Section 3(4) of the National Security Act, 1980 states that,

When any order is made under this section by an officer mentioned in sub-section (3), he shall forthwith report the fact to the State Government to which he is subordinate together with the grounds on which the order has been made and such other particulars as, in his opinion, have a bearing on the matter, and no such order shall remain in force for more than twelve days after the making thereof unless, in the meantime, it has been approved by the State Government: Provided that where under section 8 the grounds of detention are communicated by the officer making the order after five days but not later than ten days from the date of detentions, this sub-section shall apply subject to the modification, that, for the words “twelve days”, the words “fifteen days” shall be substituted.

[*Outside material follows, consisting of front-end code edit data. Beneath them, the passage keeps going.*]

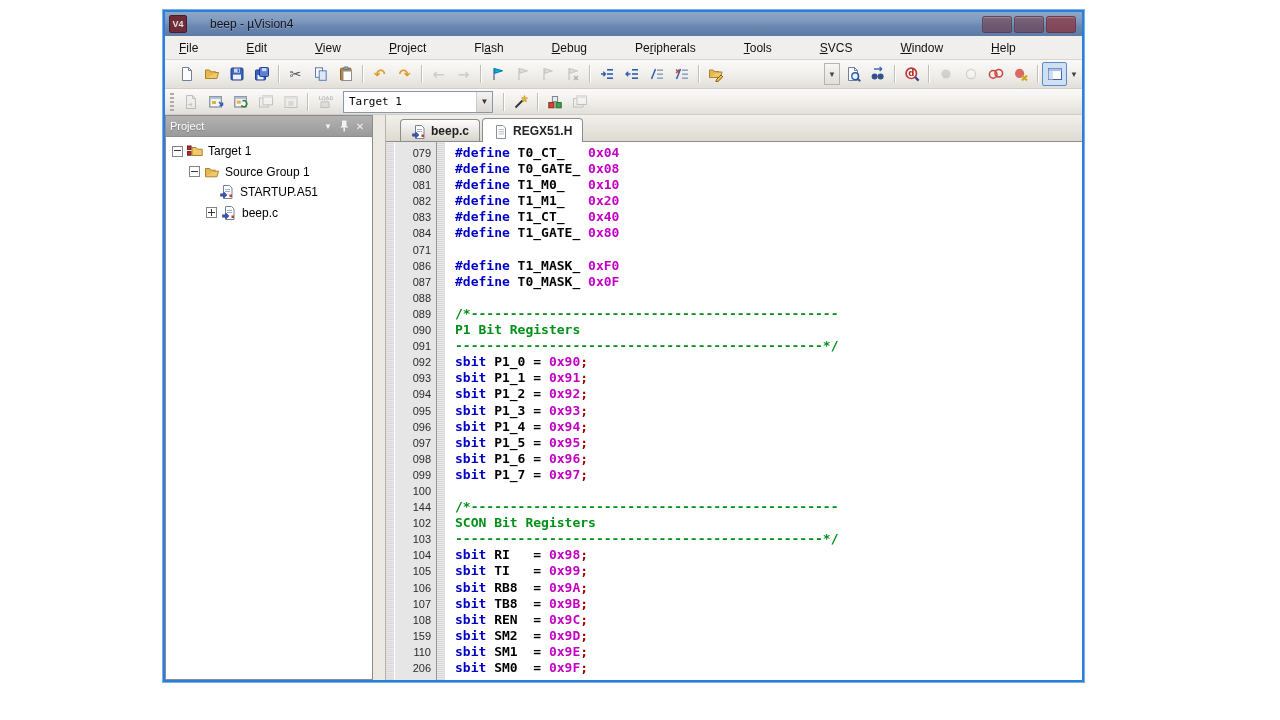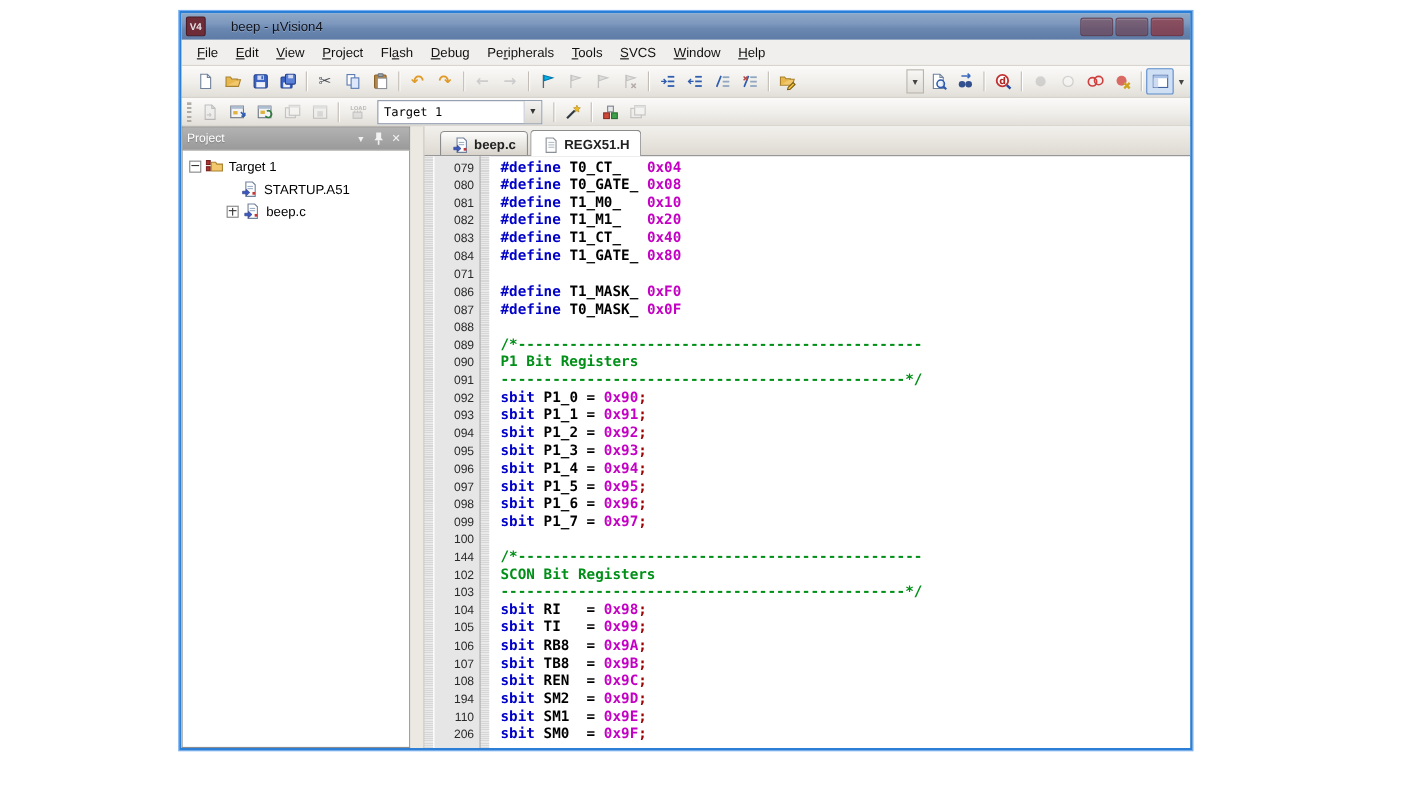"File" .menubar { gap: none -> 32px }
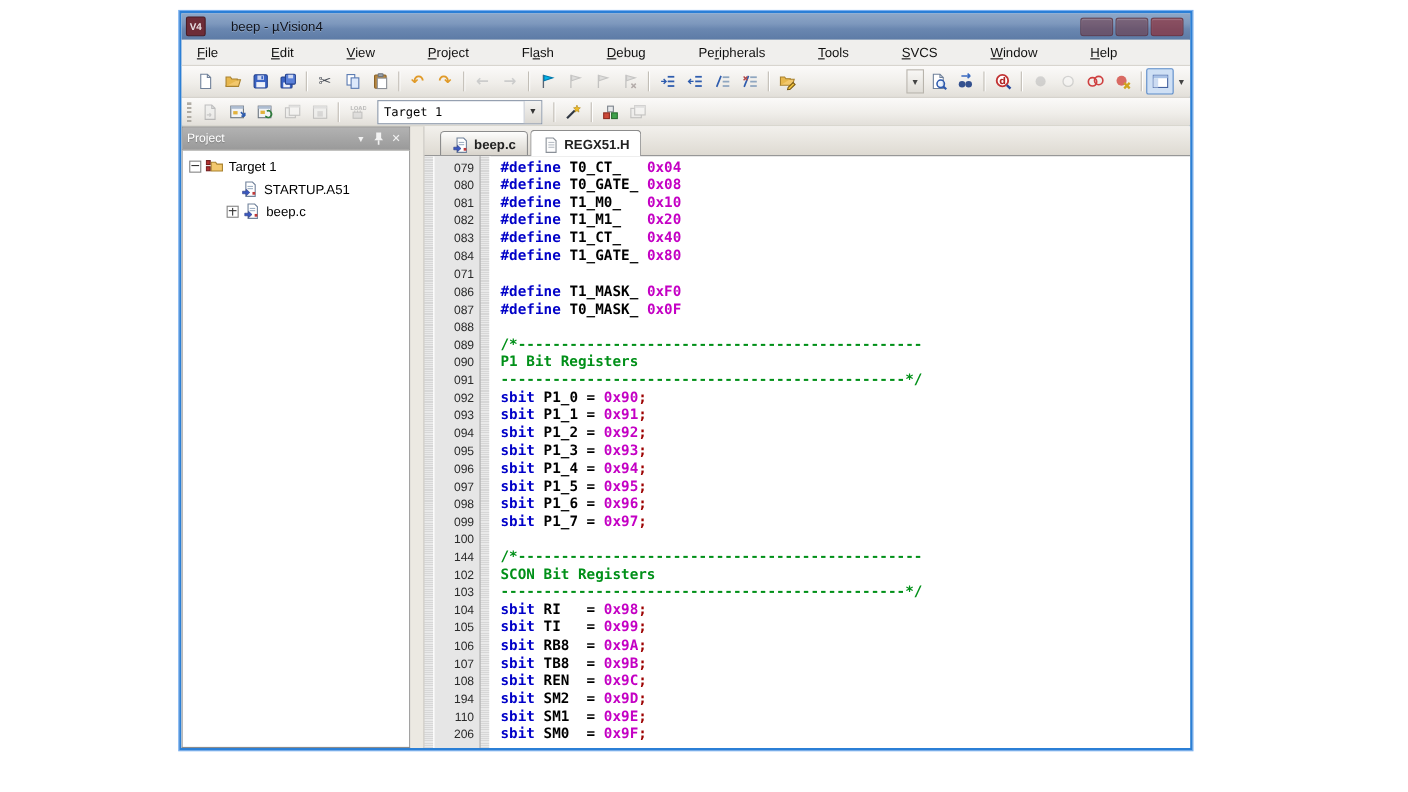"Source Group 1" div.tree-row { html: none -> <div> <span></span> <span> <svg> <path></path> <path></path> </svg> </span> <span>Source Group 1</span> </div> }
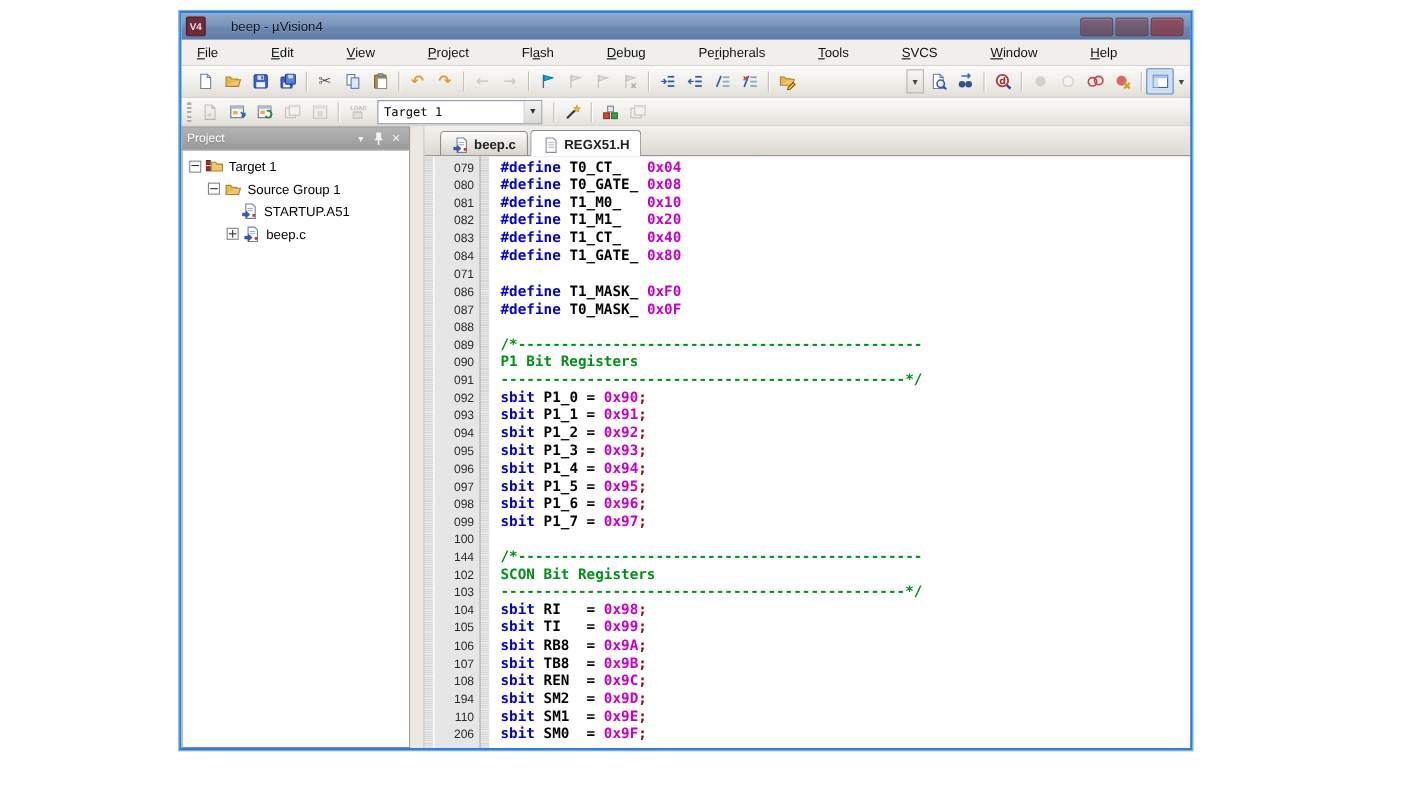"194" div.ln { text: 194 -> 159 }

A divisional bench of the MP HC comprising of Justice S. C. Sharma and Justice Shailendra Shukla quashed the order for detention while hearing four writ petitions on September 16, 2020. The Divisional Bench quashed the orders passed by the District Magistrate on the grounds of non-application of mind.

The HC noted that the impugned order passed had reference to news published in Nai Duniya, Peoples Samachar, and Dainik Bhaskar and had formed his opinion based on the reporting by media. The bench made strong remarks stating that it was unfortunate that media trial has become so very common and moreover the adjudicating authorities are now delivering judgments and passing orders based on these baseless media trials.

The petitioner in this case argued that the order of detention did not mention the period for detention, and in absence of a mention of such period of detention the order is bad in law. Reliance was placed on Lahu Shrirang Gatkal v. State of Maharashtra for this argument. Furthermore, the counsel learned submitted that there was a violation of Section 3(4) of the National Security Act, 1980 the State of Madhya Pradesh had not confirmed the order till date.

The bench observed that the impugned order reflects that on account of violation of prohibitory passed by the District Magistrate under Section 144 of the CrPC, the petitioner had committed offenses under Sections 188, 269, and 270 of the IPC and the consequent reaction published in newspapers reflects that there is a great protest in the society on account of the procession.

The court said that it was not justified that the District Magistrate formed his opinion on the basis of newspaper clippings in the absence of other cogent evidence.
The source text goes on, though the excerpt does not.